◆ REQUIRED WORK: What's wanted here is the full listing below, repeated exactly, with no images in it.

*** Block opens ***

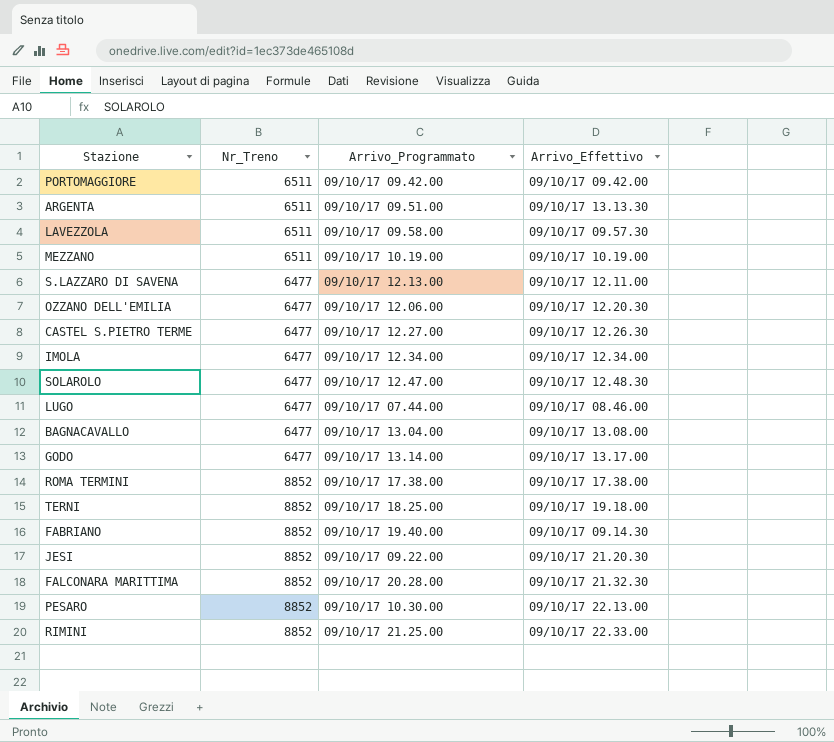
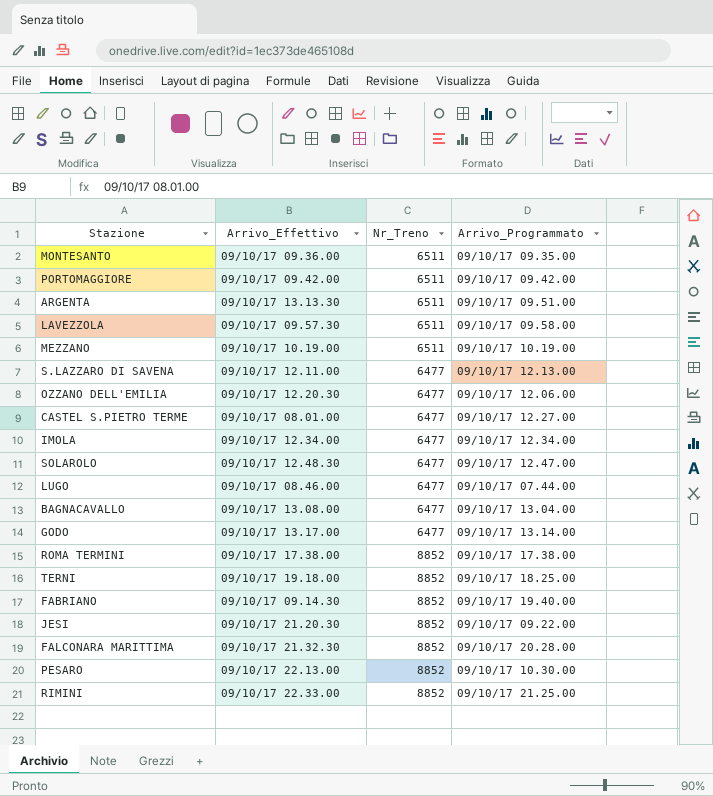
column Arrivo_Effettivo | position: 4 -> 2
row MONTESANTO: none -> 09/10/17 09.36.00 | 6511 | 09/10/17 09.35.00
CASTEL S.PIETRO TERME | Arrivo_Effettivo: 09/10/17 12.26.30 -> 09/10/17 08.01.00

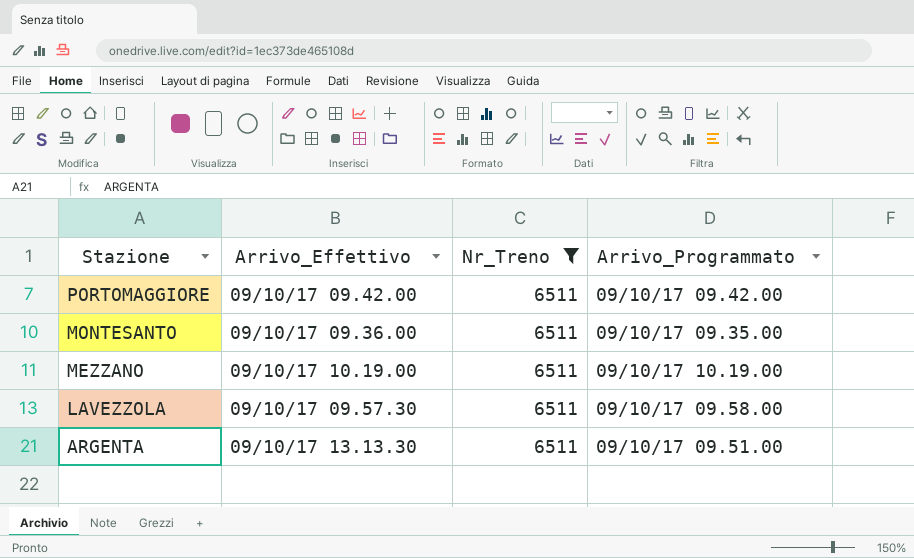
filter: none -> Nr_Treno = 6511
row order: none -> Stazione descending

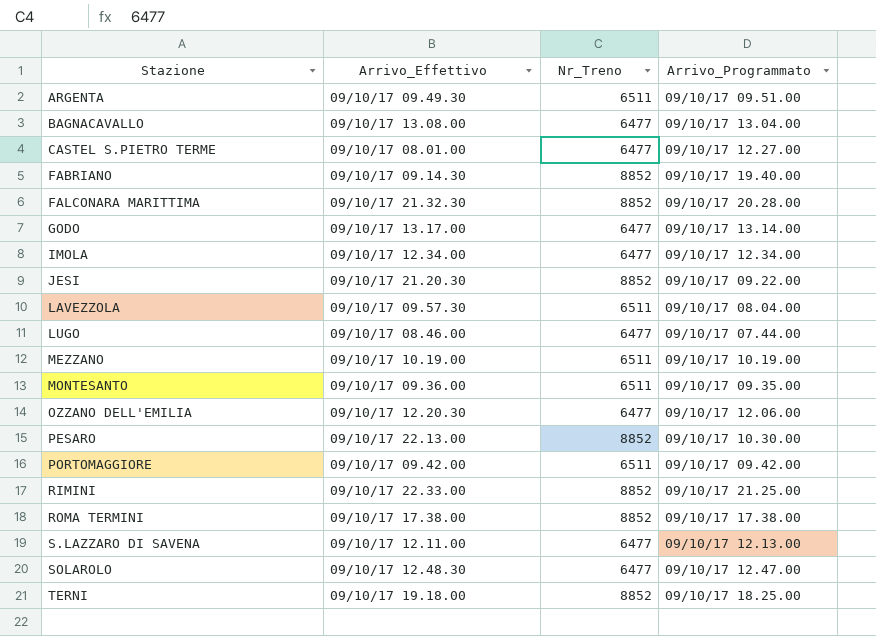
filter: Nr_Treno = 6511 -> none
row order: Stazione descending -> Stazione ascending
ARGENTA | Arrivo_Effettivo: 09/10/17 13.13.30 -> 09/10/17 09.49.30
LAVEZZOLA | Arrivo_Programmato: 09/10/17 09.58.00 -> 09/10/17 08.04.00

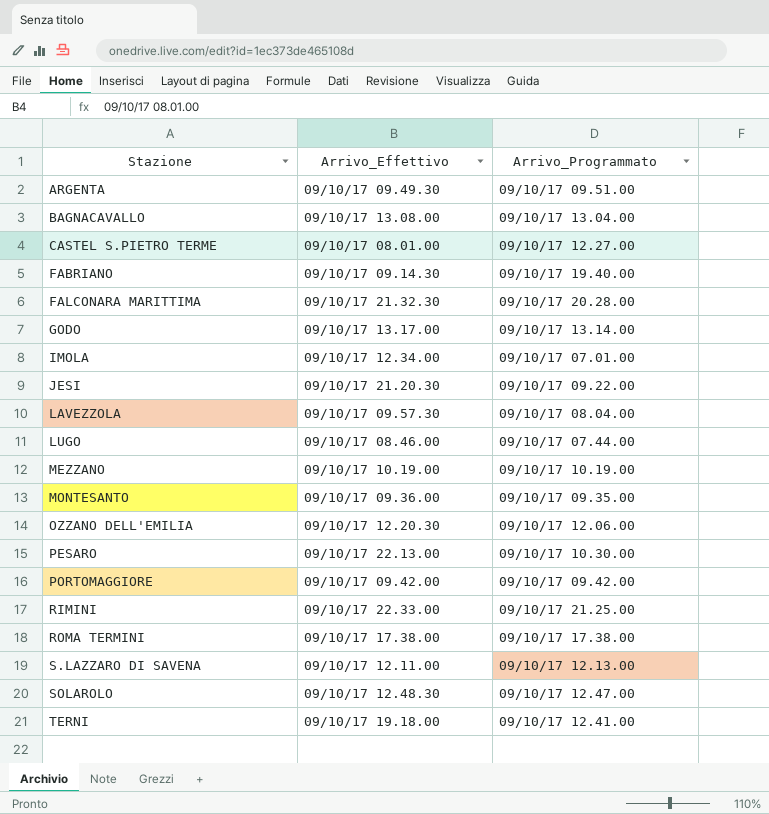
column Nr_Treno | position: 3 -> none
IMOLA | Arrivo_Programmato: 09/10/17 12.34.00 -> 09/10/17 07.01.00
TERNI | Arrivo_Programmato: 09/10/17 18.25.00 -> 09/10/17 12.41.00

*** Block closes ***

◆ SOLUTION TO THIS EXERCISE:
column Arrivo_Effettivo | position: 4 -> 2
row MONTESANTO: none -> 09/10/17 09.36.00 | 6511 | 09/10/17 09.35.00
CASTEL S.PIETRO TERME | Arrivo_Effettivo: 09/10/17 12.26.30 -> 09/10/17 08.01.00

filter: none -> Nr_Treno = 6511
row order: none -> Stazione descending

filter: Nr_Treno = 6511 -> none
row order: Stazione descending -> Stazione ascending
ARGENTA | Arrivo_Effettivo: 09/10/17 13.13.30 -> 09/10/17 09.49.30
LAVEZZOLA | Arrivo_Programmato: 09/10/17 09.58.00 -> 09/10/17 08.04.00

column Nr_Treno | position: 3 -> none
IMOLA | Arrivo_Programmato: 09/10/17 12.34.00 -> 09/10/17 07.01.00
TERNI | Arrivo_Programmato: 09/10/17 18.25.00 -> 09/10/17 12.41.00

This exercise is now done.